Algorithms

In the following we will shortly describe all of the different algorithms that can be used for parameter importance analysis and are implemented as part of PyImp.

Ablation

Ablation is a local method that determines parameter importances between two given configurations. It thereby looks which parameter contributed most in a local part of the Configuration Space. It is an iterative method that changes, in each round, one parameter from the starting configuration to that of the target configuration. The parameter that resulted in the highest improvement is kept as this rounds most important parameter. The order determines which parameters are deemed most important and the percentage of improvement tells us how much influence a parameter has.

In PyImp we implemented an efficient variant of ablation, which replaces costly algorithm runs with cheap to evaluate surrogates.

Forward-Selection

Forward-Selection is an iterative method. In each iteration it constructs models that only consider parts of all available parameters and keeps the one parameter that results in the lowest prediction error for the next round.
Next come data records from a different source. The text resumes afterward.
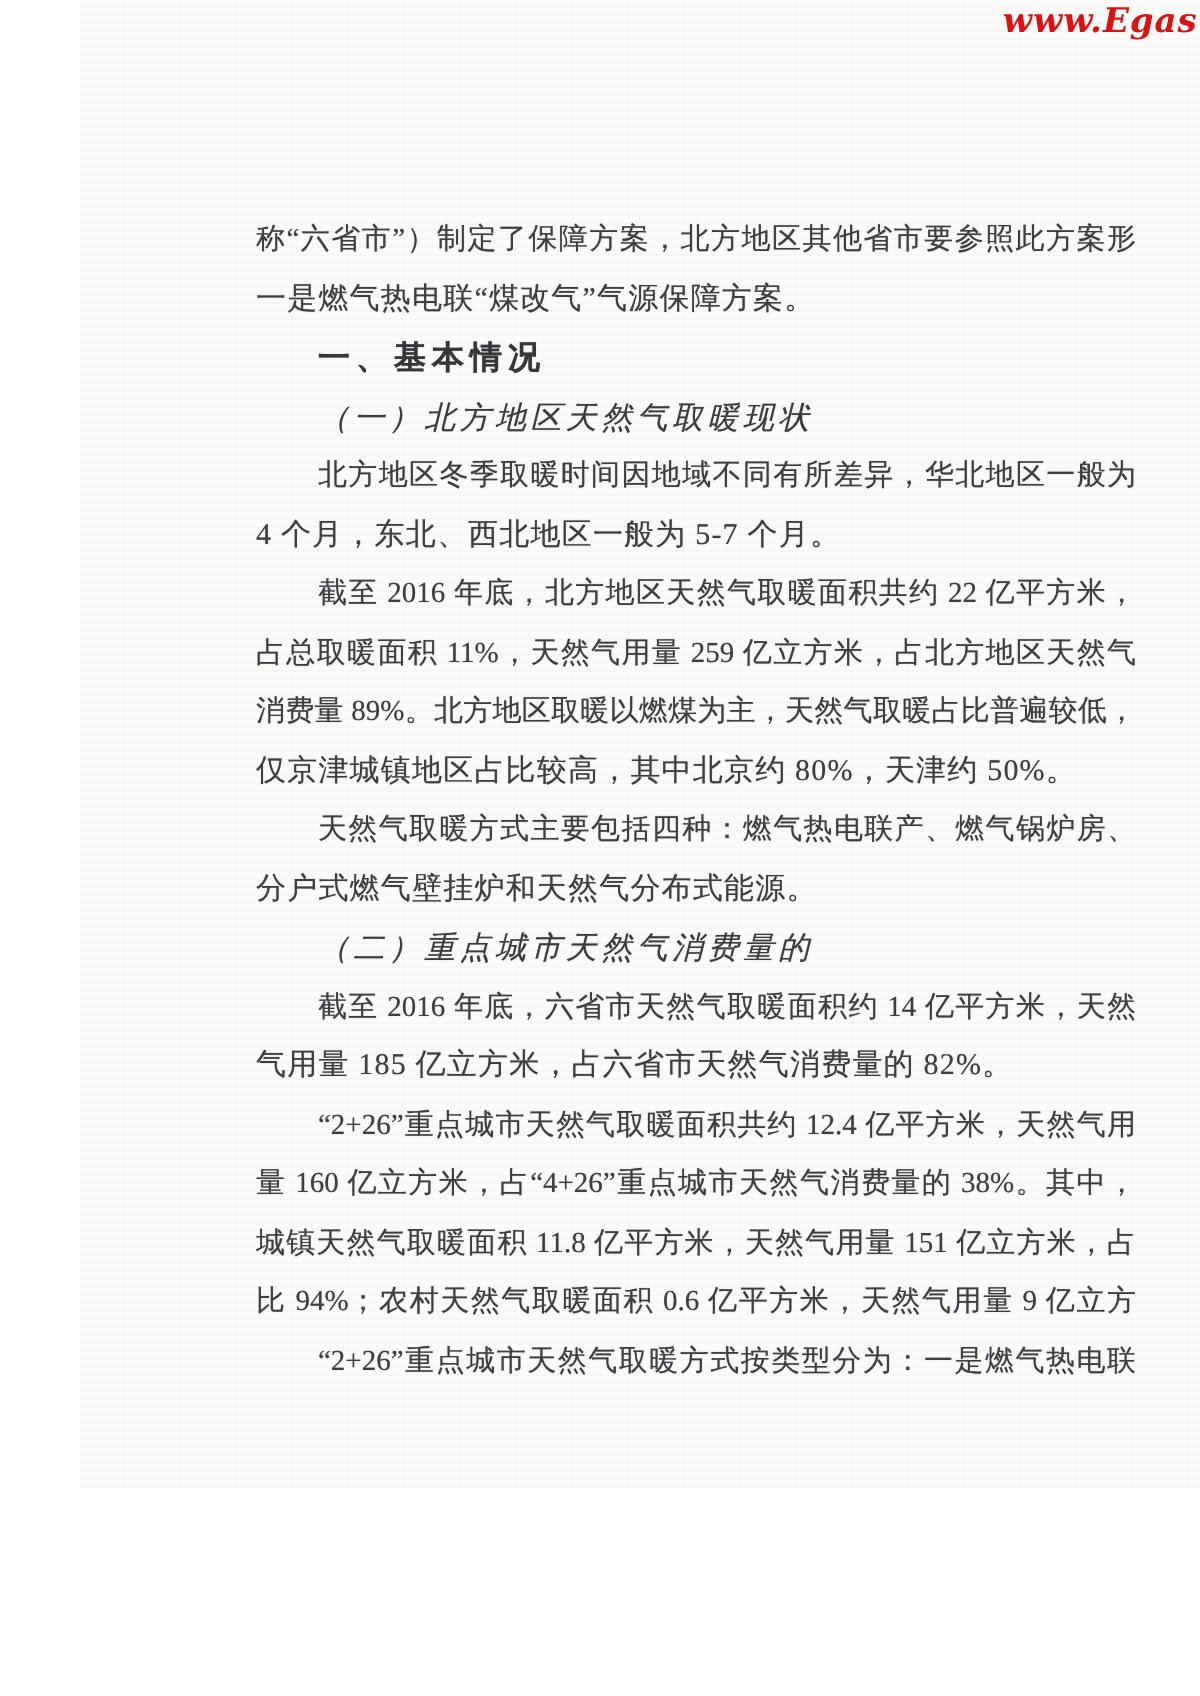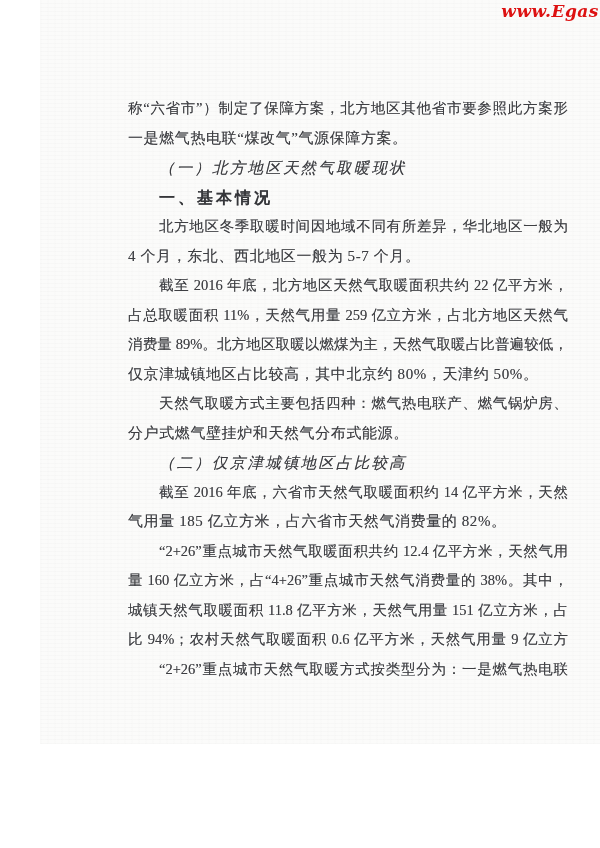--- a/index.html
+++ b/index.html
@@ -46,7 +46,7 @@
   .content {
     position: absolute;
     left: 88px;
-    top: 94px;
+    top: 106px;
     width: 440px;
   }
   .line {

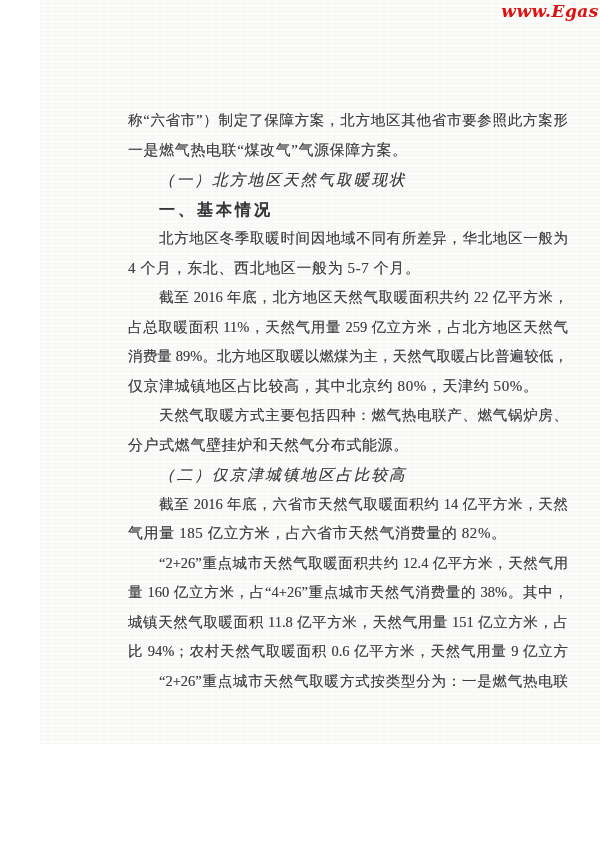--- a/index.html
+++ b/index.html
@@ -102,8 +102,8 @@
   <div class="content">
     <div class="line body justify">称“六省市”）制定了保障方案，北方地区其他省市要参照此方案形</div>
     <div class="line body">一是燃气热电联“煤改气”气源保障方案。</div>
+    <div class="line h1 indent">一、基本情况</div>
     <div class="line h2 indent">（一）北方地区天然气取暖现状</div>
-    <div class="line h1 indent">一、基本情况</div>
     <div class="line body indent justify">北方地区冬季取暖时间因地域不同有所差异，华北地区一般为</div>
     <div class="line body">4 个月，东北、西北地区一般为 5-7 个月。</div>
     <div class="line body indent justify">截至 2016 年底，北方地区天然气取暖面积共约 22 亿平方米，</div>

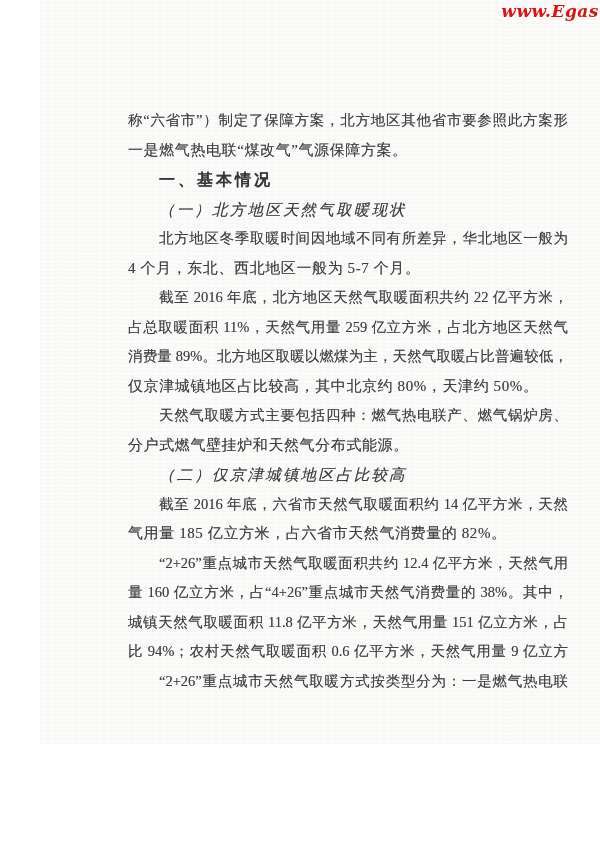--- a/index.html
+++ b/index.html
@@ -112,7 +112,7 @@
     <div class="line body">仅京津城镇地区占比较高，其中北京约 80%，天津约 50%。</div>
     <div class="line body indent justify">天然气取暖方式主要包括四种：燃气热电联产、燃气锅炉房、</div>
     <div class="line body">分户式燃气壁挂炉和天然气分布式能源。</div>
-    <div class="line h2 indent">（二）仅京津城镇地区占比较高</div>
+    <div class="line h2 indent">（二）重点城市天然气消费量的</div>
     <div class="line body indent justify">截至 2016 年底，六省市天然气取暖面积约 14 亿平方米，天然</div>
     <div class="line body">气用量 185 亿立方米，占六省市天然气消费量的 82%。</div>
     <div class="line body indent justify">“2+26”重点城市天然气取暖面积共约 12.4 亿平方米，天然气用</div>

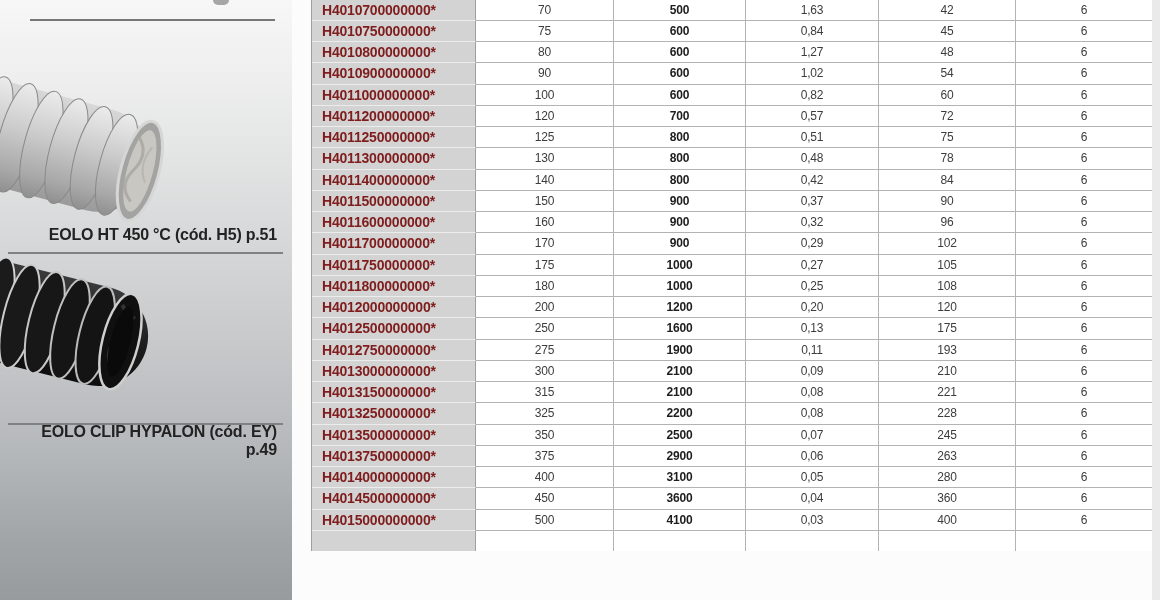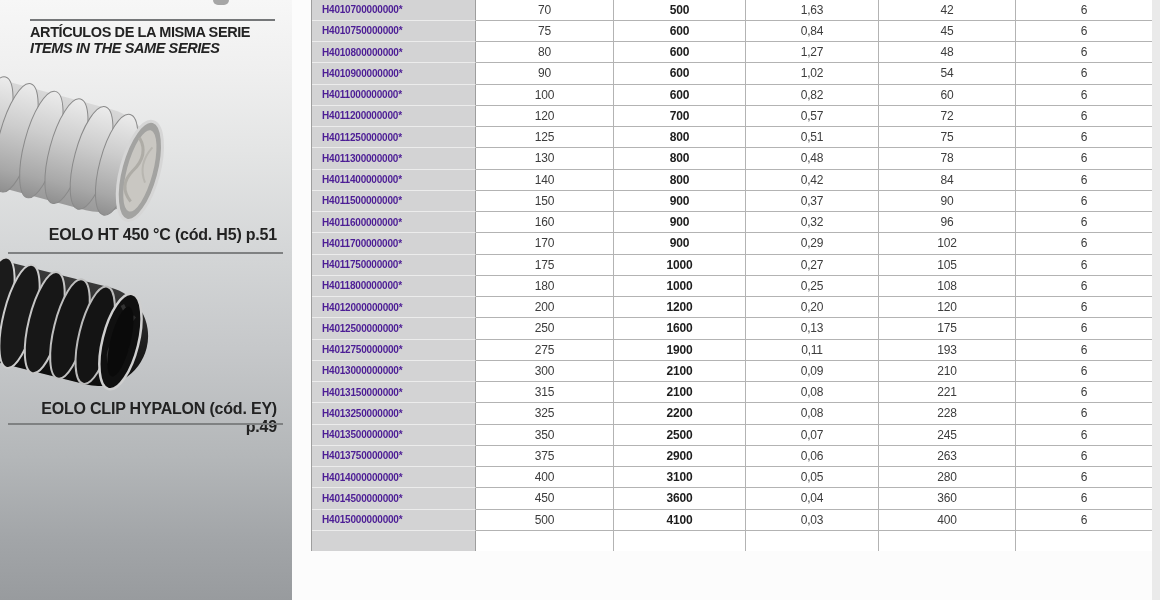--- a/index.html
+++ b/index.html
@@ -53,7 +53,7 @@
   table.data td:last-child{border-right:1px solid #9e9e9e;}
   table.data td.code{
     background:#d3d3d4;text-align:left;padding-left:10px;
-    font-weight:700;color:#4c1d95;font-size:10px;
+    font-weight:700;color:#7f1d1d;font-size:14px;
     border-top:1px solid #ececec;border-right:1px solid #9e9e9e;
   }
   table.data td.bold{font-weight:700;color:#1d1d1d;}

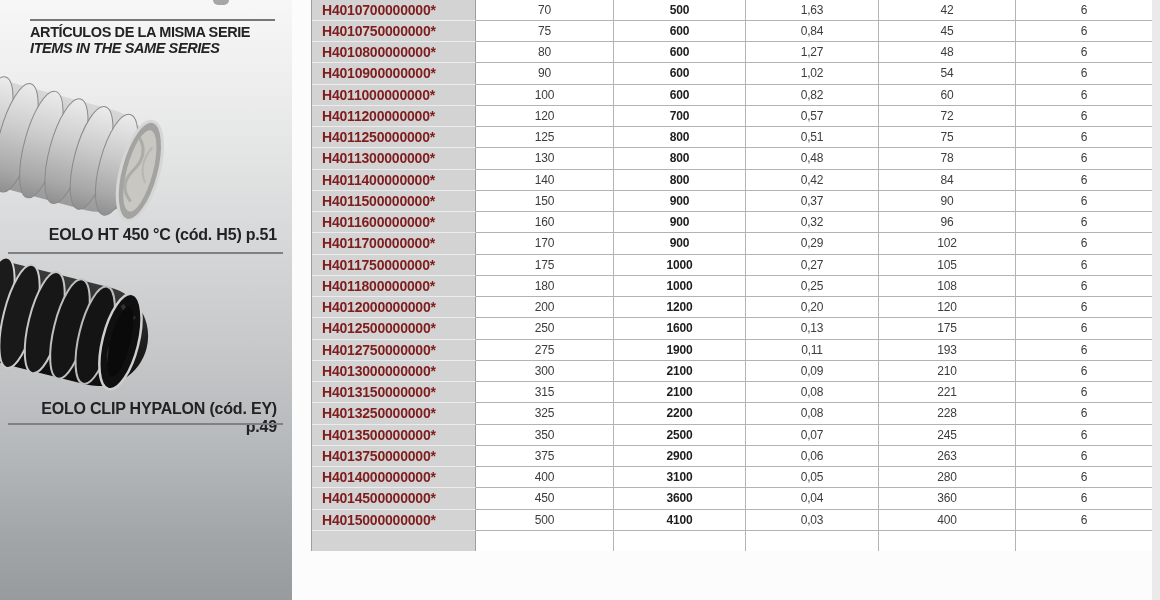--- a/index.html
+++ b/index.html
@@ -70,10 +70,6 @@
     <div class="top-blob"></div>
     <div class="rule rule-top"></div>
 
-    <div class="heading">
-      <div class="es">ARTÍCULOS DE LA MISMA SERIE</div>
-      <div class="en">ITEMS IN THE SAME SERIES</div>
-    </div>
 
     <svg class="photo photo-1" width="205" height="150" viewBox="0 0 205 150">
       <defs>

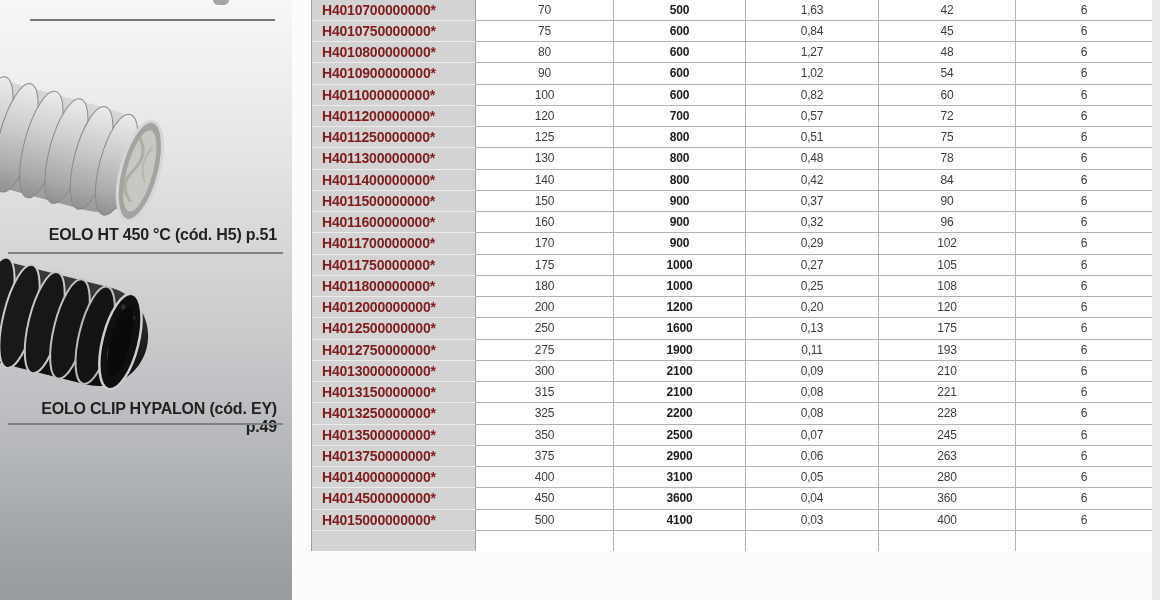--- a/index.html
+++ b/index.html
@@ -34,7 +34,7 @@
     color:#222;font-weight:700;font-size:16px;letter-spacing:-0.2px;
   }
   .caption-1{top:226px;}
-  .caption-2{top:400px;text-align:right;}
+  .caption-2{top:423px;text-align:right;}
   .cut-marks{position:absolute;left:48px;bottom:0;height:4px;}
   
   .table-wrap{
The order determines which parameters are deemed most important.

For more details we refer to the original paper.

Influence Models

Influence Models aim to learn a linear model and deems those parameters as most important that result in the highest weights of the linear model. However it does not necessarily look at all possible parameters, only those that improve the performance when adding them to the linear model in a forward step. Additionally, it performs one (or more) backwards steps, in which it checks if parameters have become unimportant due to conditionalities in the Parameter Space. For more details we refer to the original paper.

fANOVA

fANOVA is an efficient parameter importance method, leveraging random forest models fit on the data already gathered by Bayesian optimization. fANOVA is able to quantify the importance of both single hyperparameters and of interactions between hyperparameters.

For more details we refer to the original paper.

LPI

*L*ocal *P*arameter *I*mportance ist the most local parameter importance analysis method. It is inspired by the human strategy to look for further improved parameter configurations or to understand the importance of parameter changes in the neighborhood of a parameter configuration. For ex- ample, most users are interested in understanding which parameters in optimized parameter configurations are crucial for the achieved performance. Using an EPM, we study performance changes of a configuration along each parameter. To quantify the importance of a parameter value, we compute the variance of all cost values by changing the parameter and then compute the fraction of all variances.